Hazirandan bu yana üretilen ve tüketilen milyonlarca fotoğraf ve video hala gündemde. Daha da üretilecek ve tüketilecek.

Çünkü mesele Lice’den İstanbul’a, İstanbul’dan Dersim’e yayılmamış sinmiştir. Nerede antidemokratik uygulama varsa orada direniş var. Tüm yurdu saran bir başkaldırı kültürü oluştu. Bunu da dayanışma olarak açıklayabiliriz. Bu durumu cep telefonlarından, basit makinalara oradan bu işi profesyonelce yapan tüm fotoğrafçıların yaşadıkları, gördüklerini belgelemek görevini üstlenmeleri ve tanıklıklarını paylaşmaları olarak görüyoruz. Öyle sanat manat yapma ihtiyaçı duymadan, çünkü yaşananların kendisi sanat oluyor. İşin özü şu ki; fotoğrafçıların ya da elinde fotoğraf çekmeye yarayan bir alet kullanan herkes aynı zamanda direnişin özneleri idiler. O yüzden bir anlamda kendilerini  belgelediler. Fotomuhabirleri başta olmak üzere kendini sosyal alan fotoğrafçısı olarak tanımlayanlar bu fotoğraf ordusu ile yarışmak zorunda kaldılar. Ama bu yarılş dayanışmaya dayalı bir yarış oldu. Muhalif medya daha çok bu gönüllü yurttaş fotoğrafçıların katkılarıyla günlerce yayınlarını yaptılar.

Fotoğraf dünyası ve medya yeni yeni isimleri keşfetti.  Zaman zaman şöyle düşündüm.  “İktidar, savaş histerisiyle aylardır saldırıyor. Malum bir çok fotoğrafçı için savaş muhabirliği hep merak konusudur. Acaba iktidar ülkede terör ortamı yaratarak, savaş ortamında fotoğraf nasıl çekilir? diye meraklarımızı giderelim mi istedi.
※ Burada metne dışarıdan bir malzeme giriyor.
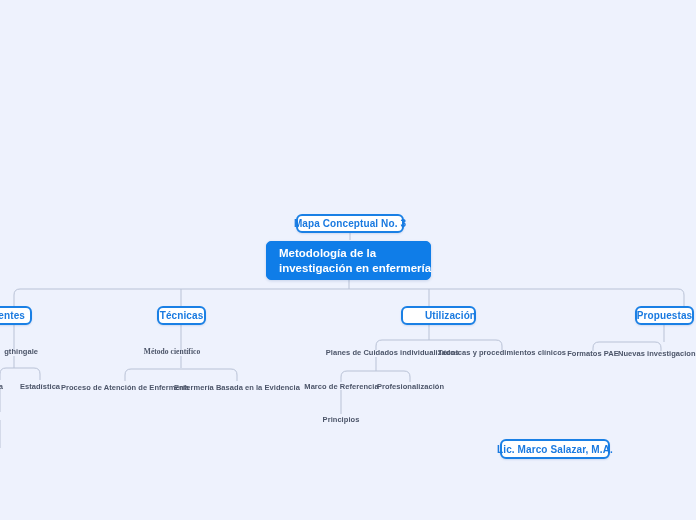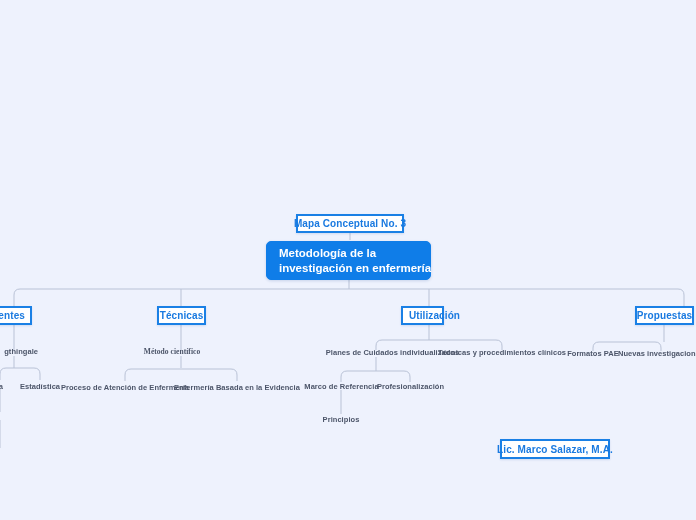"Mapa Conceptual No. 3" .pill { border-radius: 0 -> 6px }
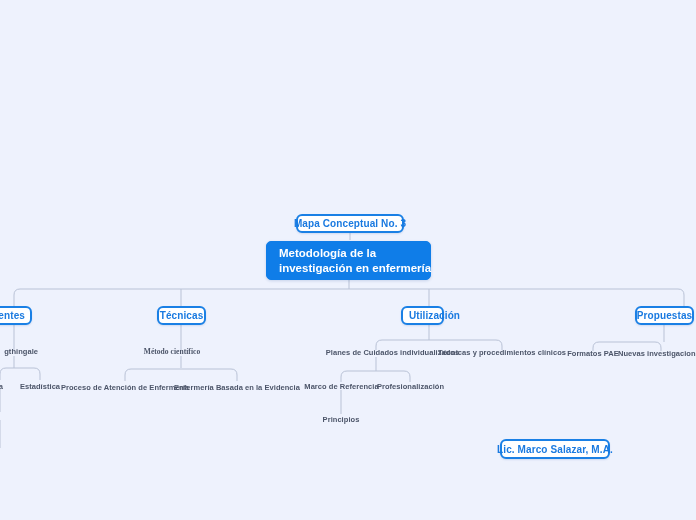"Utilización" div.node { width: 43px -> 75px }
Yoksa her şeyin stajı gibi savaş muhabirliği stajı yaptırarak çıkaracağı bir savaşta etkili fotoğraflar mı çıksın istiyor. ?”  Şaka bir yana bu durum aynı zamanda fotoğrafçılar için de deneyim platosu oldu. Hatta işi gücü sanat fotoğrafçılığı yapmak olan bazı arkadaşlar bile ki; çiçek böcekten başka bir şey çekmeyip, belgesel alanında esameleri bile okunmayanlar dayanamayıp direnişlerden fotoğraflar çekmişler ve hatta hızla sergiler bile açtılar.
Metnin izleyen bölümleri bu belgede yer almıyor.